> **RECORD EXTRACTS**:
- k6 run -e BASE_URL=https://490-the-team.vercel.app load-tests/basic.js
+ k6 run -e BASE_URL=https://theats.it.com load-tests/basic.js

...

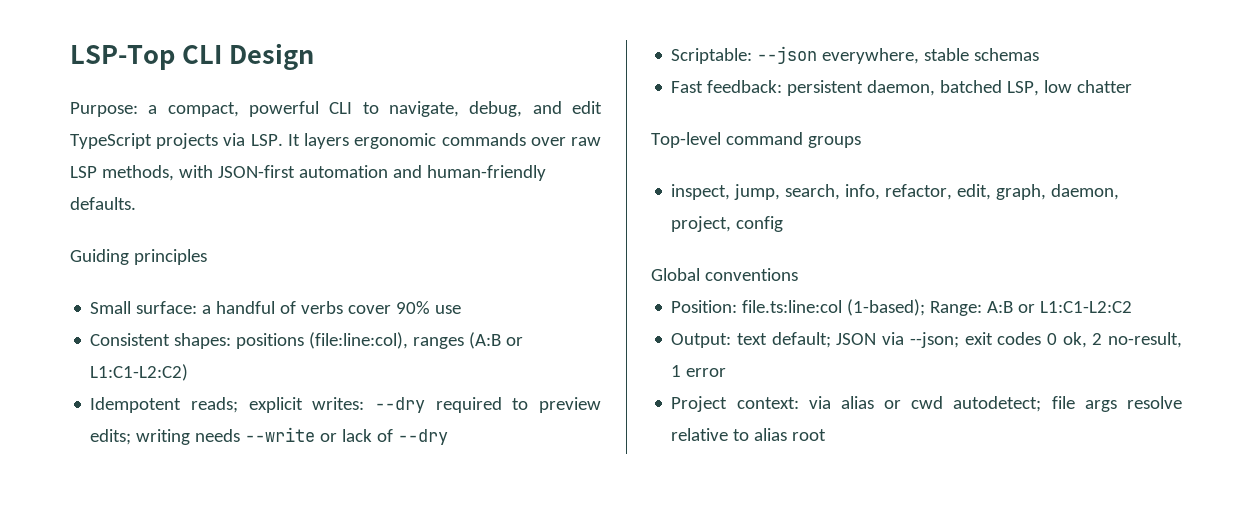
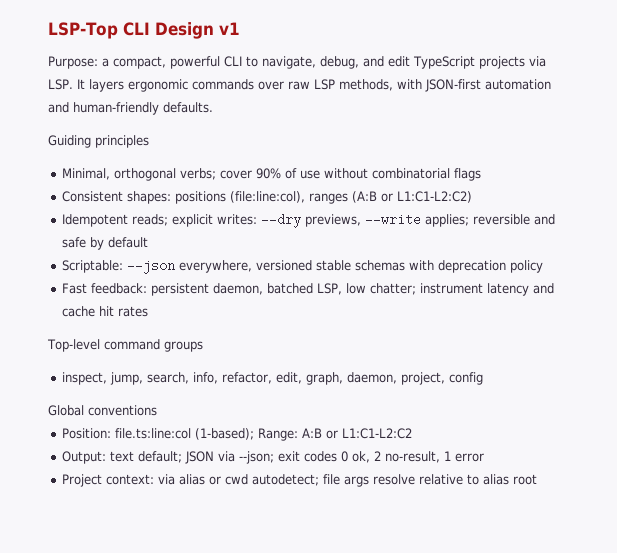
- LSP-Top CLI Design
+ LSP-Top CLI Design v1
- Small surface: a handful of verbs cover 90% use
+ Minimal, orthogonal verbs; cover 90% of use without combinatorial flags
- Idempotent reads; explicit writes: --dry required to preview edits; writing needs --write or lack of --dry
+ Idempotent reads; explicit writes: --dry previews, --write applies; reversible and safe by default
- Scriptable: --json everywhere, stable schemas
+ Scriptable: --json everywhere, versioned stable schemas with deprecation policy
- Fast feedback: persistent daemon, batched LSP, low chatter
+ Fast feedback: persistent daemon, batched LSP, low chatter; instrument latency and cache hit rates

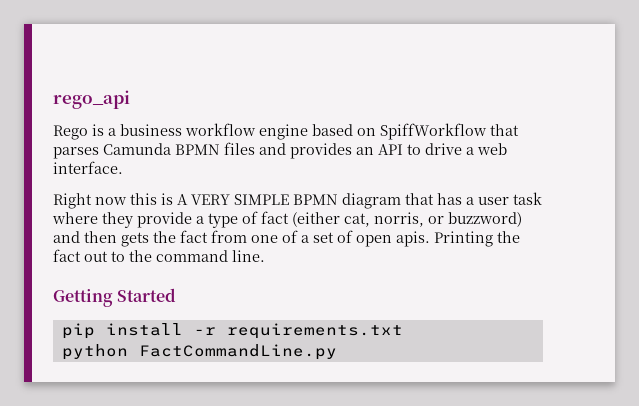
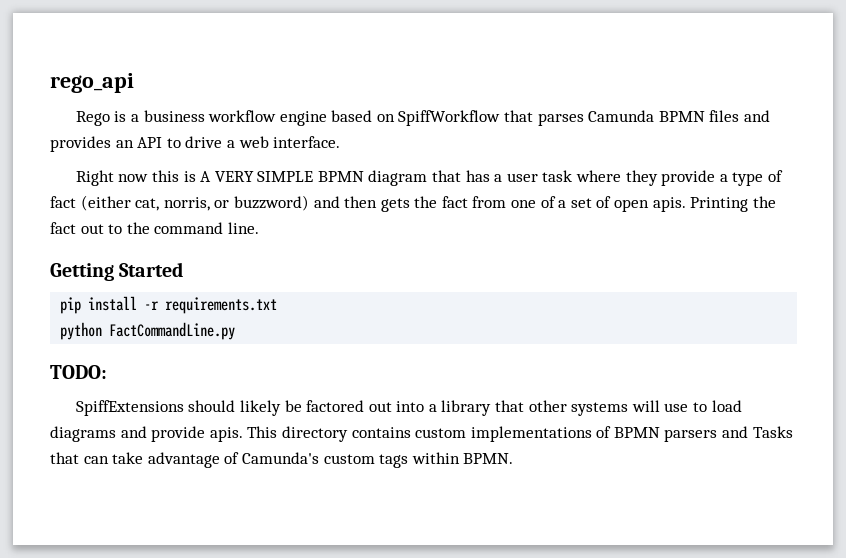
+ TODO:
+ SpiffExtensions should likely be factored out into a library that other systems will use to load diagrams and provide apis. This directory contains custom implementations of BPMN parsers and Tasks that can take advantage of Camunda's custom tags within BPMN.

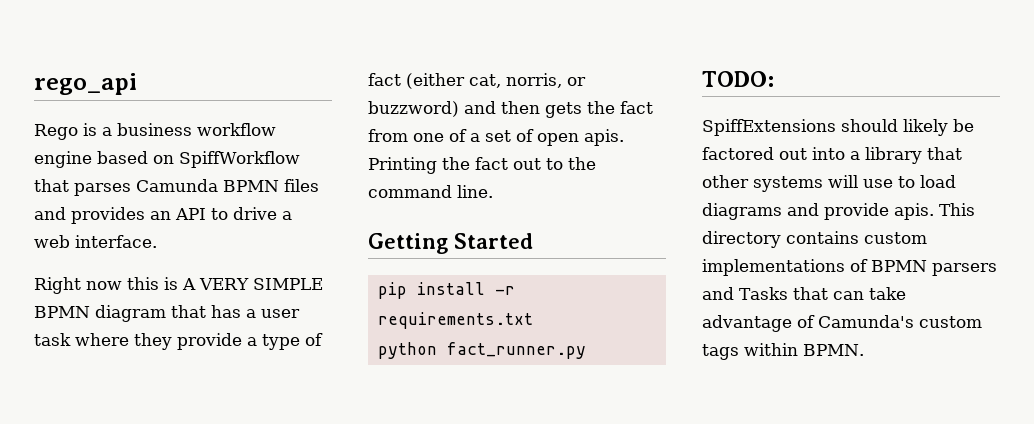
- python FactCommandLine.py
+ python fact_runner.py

---

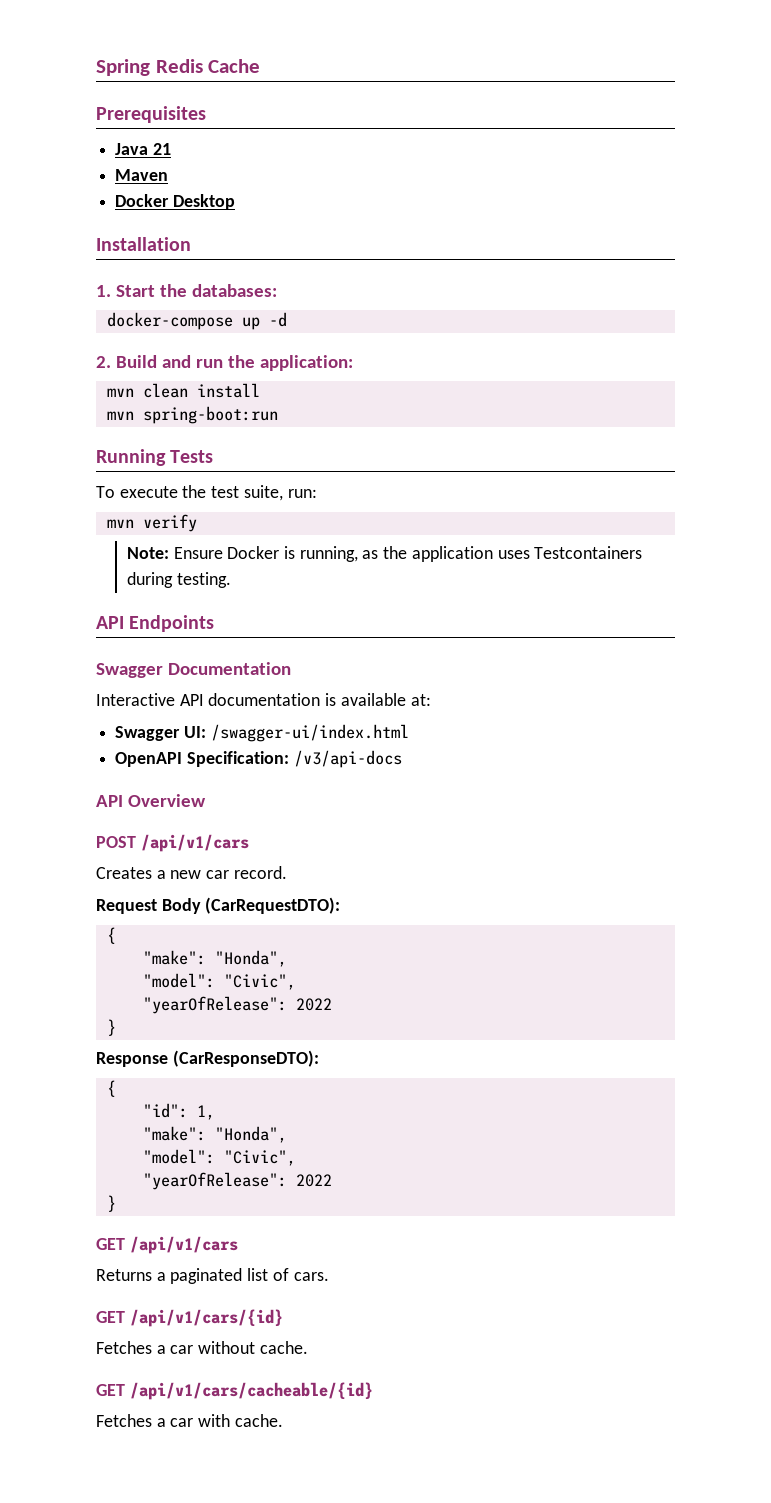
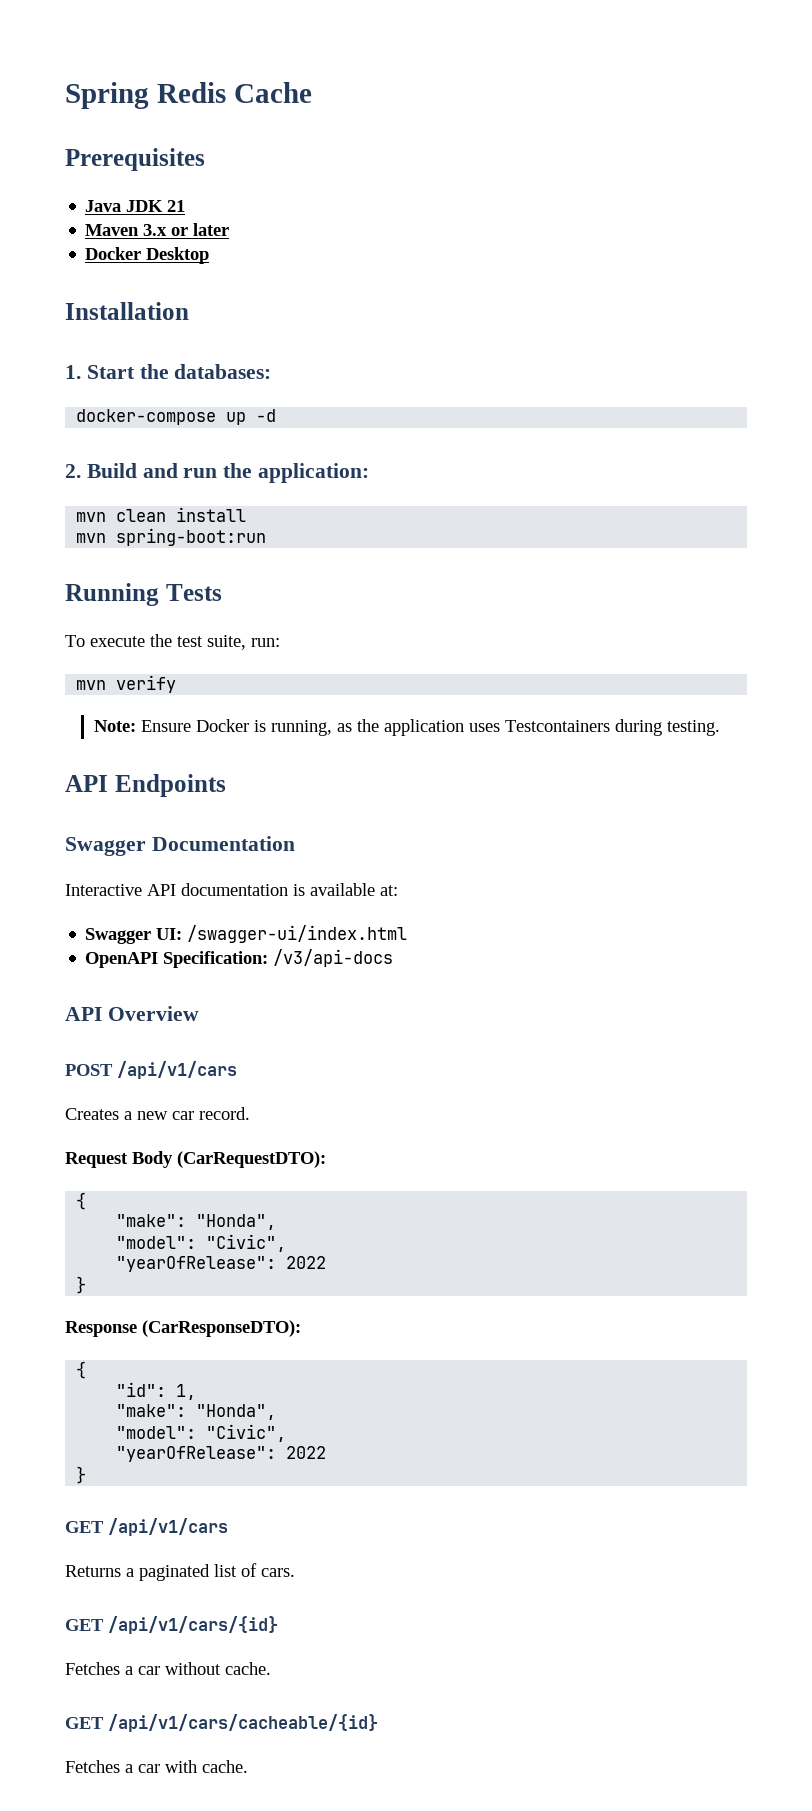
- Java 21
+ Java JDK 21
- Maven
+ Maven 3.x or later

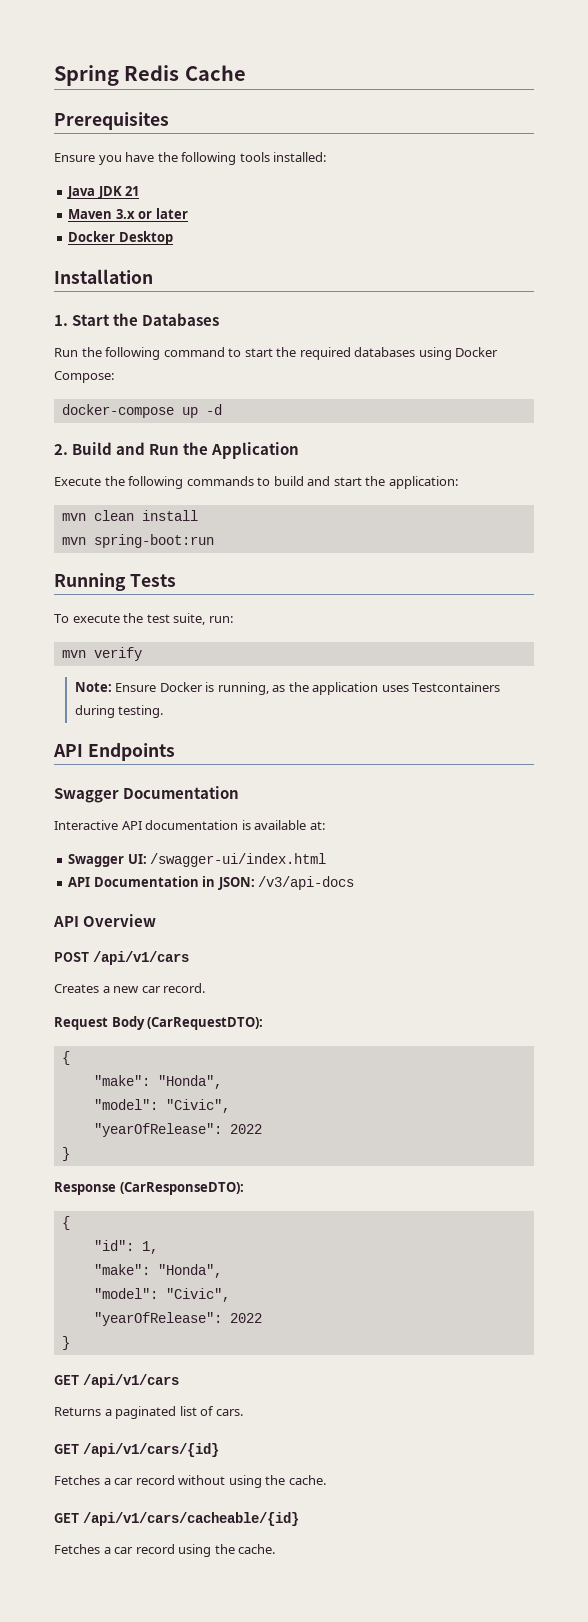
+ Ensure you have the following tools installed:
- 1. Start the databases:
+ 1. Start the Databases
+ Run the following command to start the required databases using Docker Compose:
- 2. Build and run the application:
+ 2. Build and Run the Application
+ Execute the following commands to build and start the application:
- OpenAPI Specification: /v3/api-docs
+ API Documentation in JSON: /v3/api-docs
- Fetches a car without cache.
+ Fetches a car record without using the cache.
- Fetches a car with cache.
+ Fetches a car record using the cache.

> **ABOUT THIS EXERCISE**: Everything in the material above from the line that has "- Scriptable: --json" through the line that has "cache hit rates" must be duplicated exactly, with no other lines given.

> **RESULT FOR THIS EXERCISE**:
- Scriptable: --json everywhere, stable schemas
+ Scriptable: --json everywhere, versioned stable schemas with deprecation policy
- Fast feedback: persistent daemon, batched LSP, low chatter
+ Fast feedback: persistent daemon, batched LSP, low chatter; instrument latency and cache hit rates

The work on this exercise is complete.